Bluebottles and Bumblebees

When I drew these a month ago on 11 June the temperature was climbing to 34°C, 92°F, in this sunny corner, so insects were active. A half-size version of a bluebottle touched down while a small marmalade-coloured bumblebee visited the white clover at the edge of the lawn.

I was soon adopted as an extension of the habitat by a small brown spider which climbed over me.

Peony Seedpods

With our peonies, I much prefer drawing the seedpods to the frilly magenta pink flowers. Peonies are related to buttercups and the other place where I’ve seen pods shaped like a court jester’s cockscomb hat is on the kingcups by the pond.

Unlike the kingcups, the pods on the peony have a furry covering. As they ripen they turn from light green to a light ginger brown. They’ve yet to open but some of the pods on the kingcups have already split to disperse the seeds.

An Unlikely Warble

4 p.m., 1°C, 34°F: A grey afternoon; a blackbird’s scolding alarm call. One hundred wood pigeons disperse from the wood – or, more probably, from the field behind the wood – flying over quietly as I draw our compost bins.

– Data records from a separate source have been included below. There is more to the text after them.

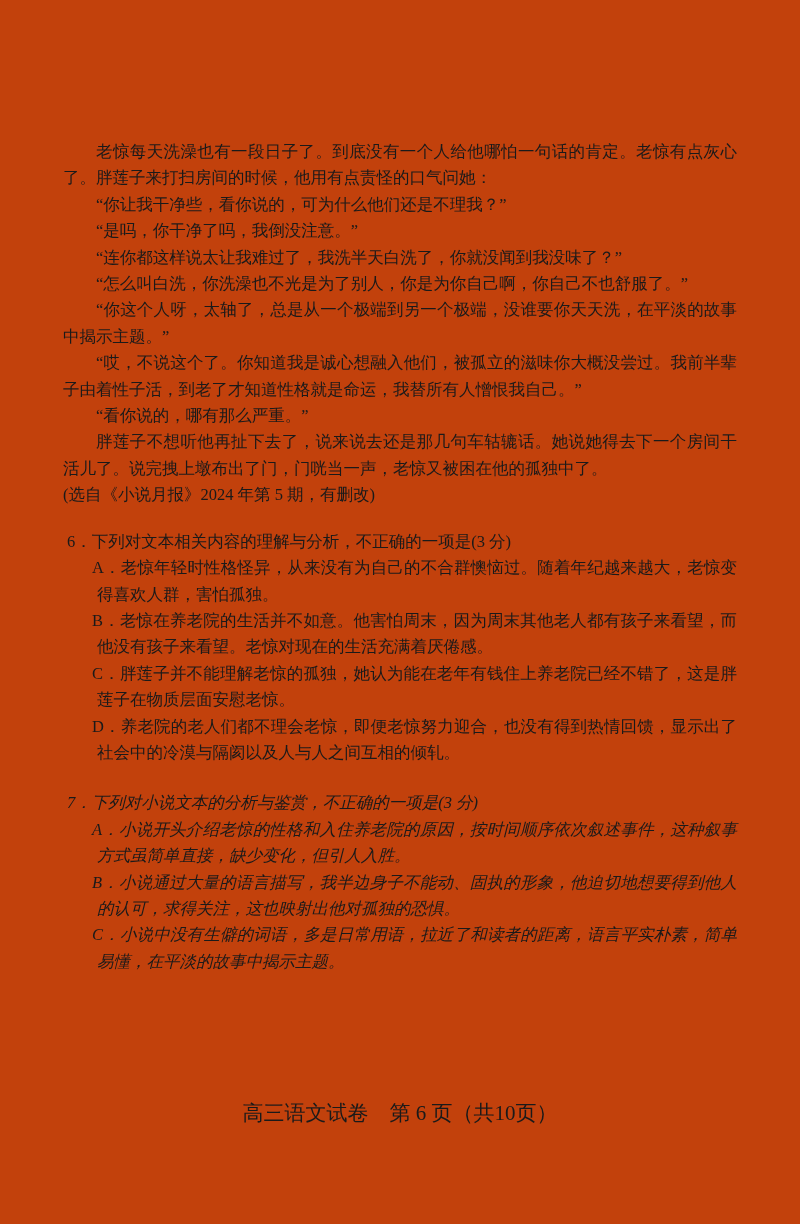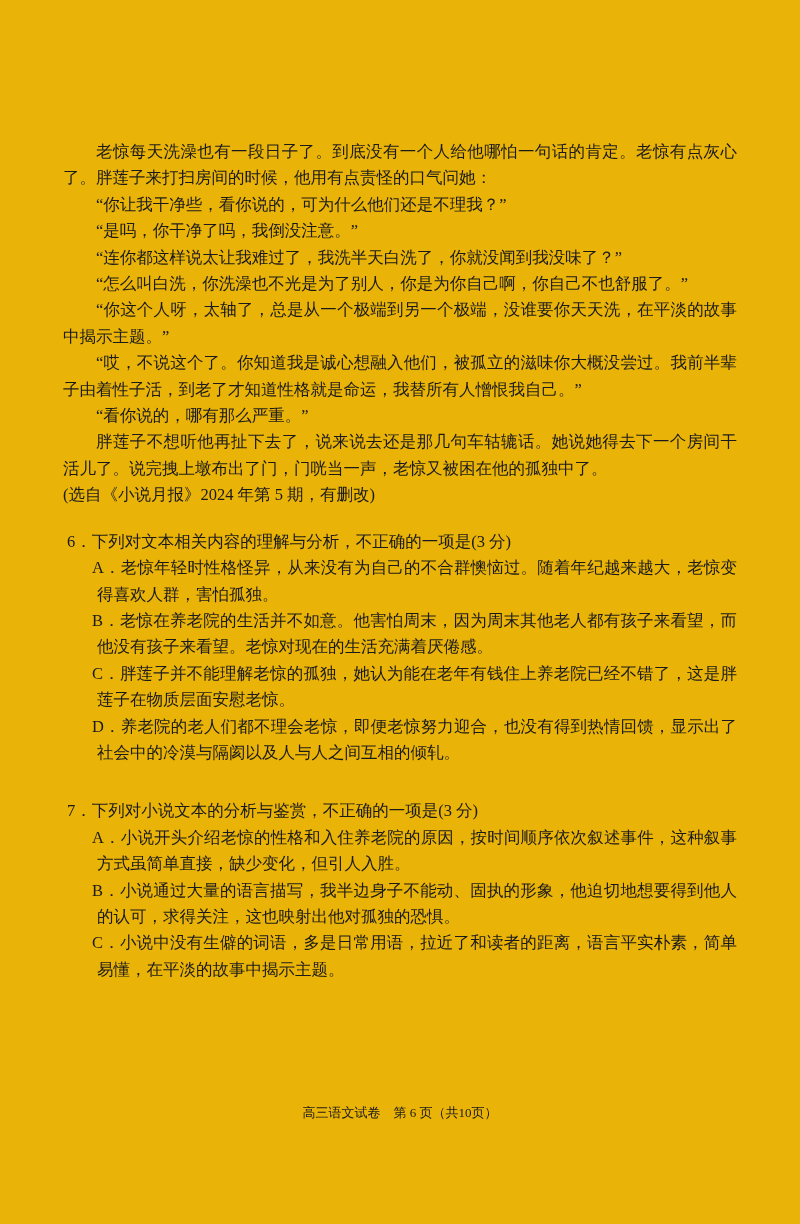--- a/index.html
+++ b/index.html
@@ -11,7 +11,7 @@
     position: relative;
     width: 800px;
     height: 1224px;
-    background: #eab308;
+    background: #c2410c;
     color: #1a1a1a;
     font-family: "Liberation Serif", "DejaVu Serif", serif;
     overflow: hidden;

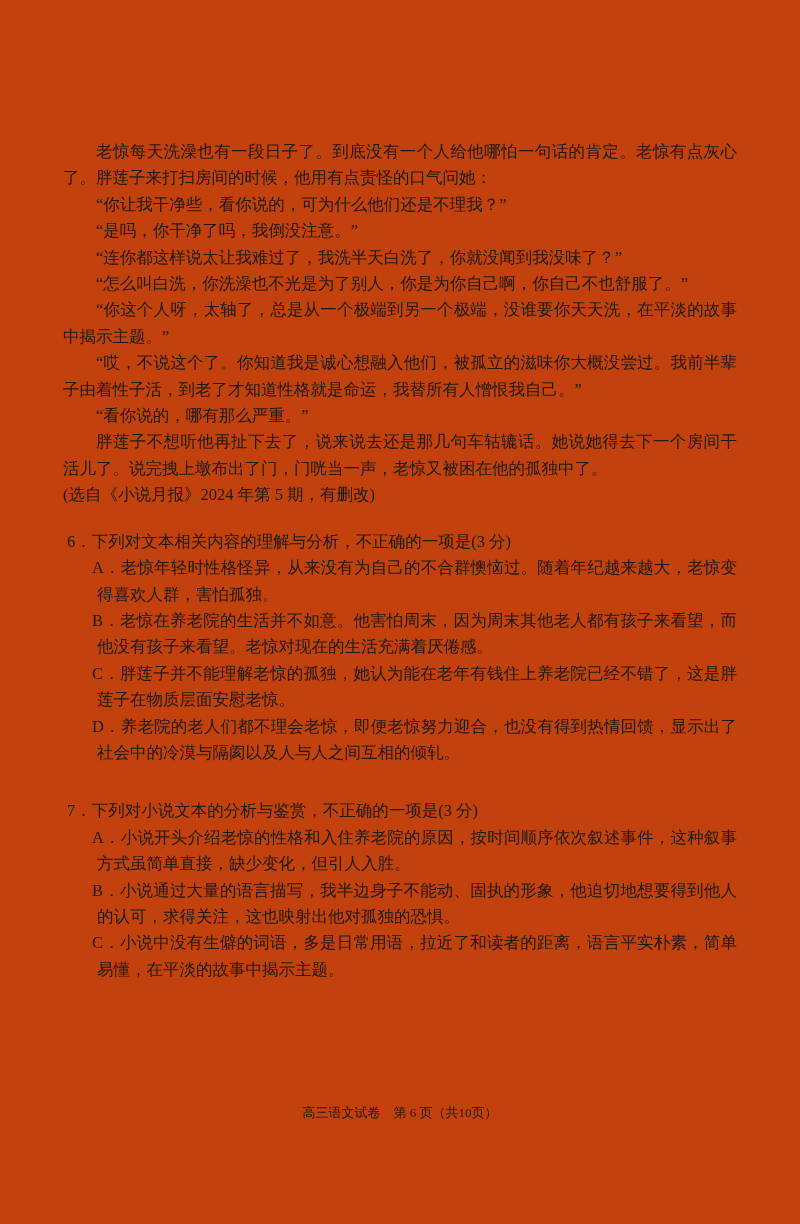--- a/index.html
+++ b/index.html
@@ -37,7 +37,8 @@
     margin-top: 20px;
   }
   .question.second {
-    margin-top: 32px;
+    margin-top: 24px;
+    font-style: italic;
   }
   .q-stem {
     margin: 0;

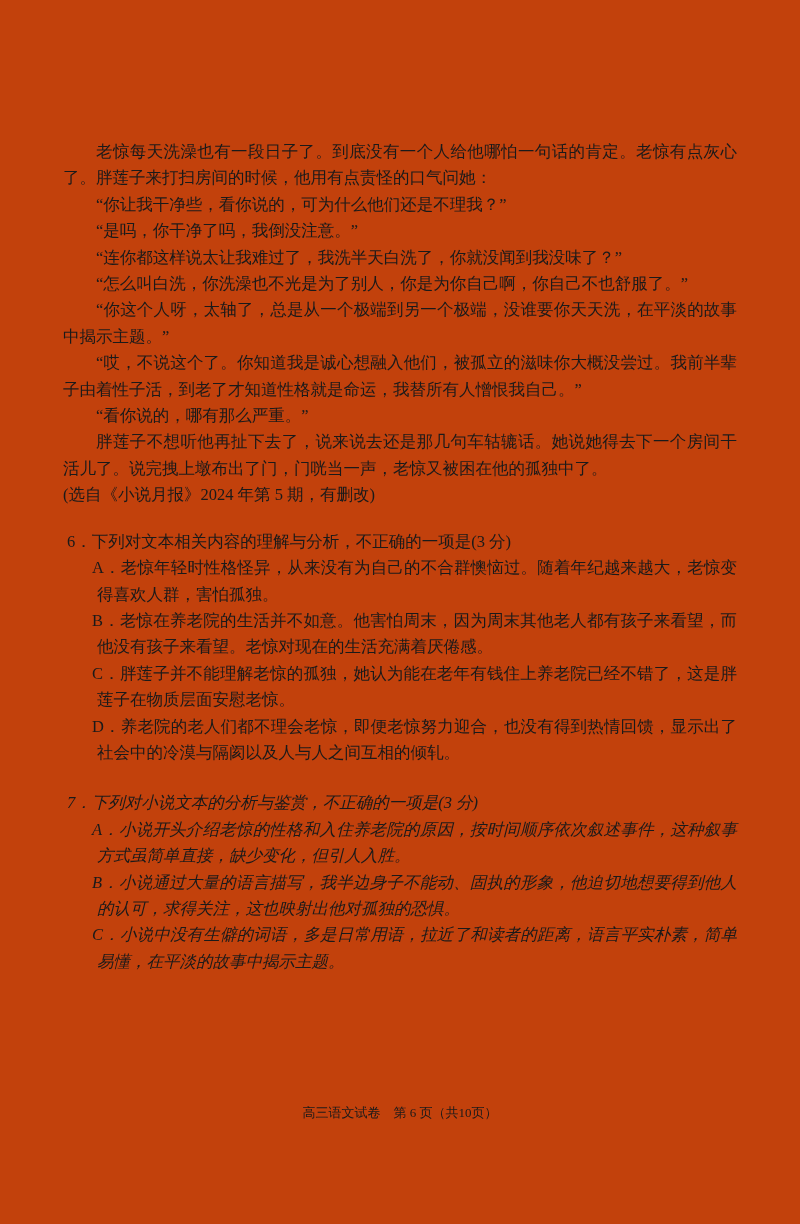--- a/index.html
+++ b/index.html
@@ -59,7 +59,7 @@
     top: 1100px;
     width: 100%;
     text-align: center;
-    font-size: 13px;
+    font-size: 21px;
     line-height: 26px;
     color: #1a1a1a;
   }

There’s an unlikely warble, which soon gets extemporised; only a song thrush would improvise such a varied and eccentric song.

Twenty or thirty winter gnats are dancing in a loose column, five or six feet above my bedraggled square of meadow.

There’s a thin song from a robin and repeated nasal chirrs from a blue tit. As sunset approaches every bird seems tetchy and alarmed, then there’s a strident insistent call that sounds exactly like a house alarm. Hang on, it is some kind of alarm which my neighbour is testing out.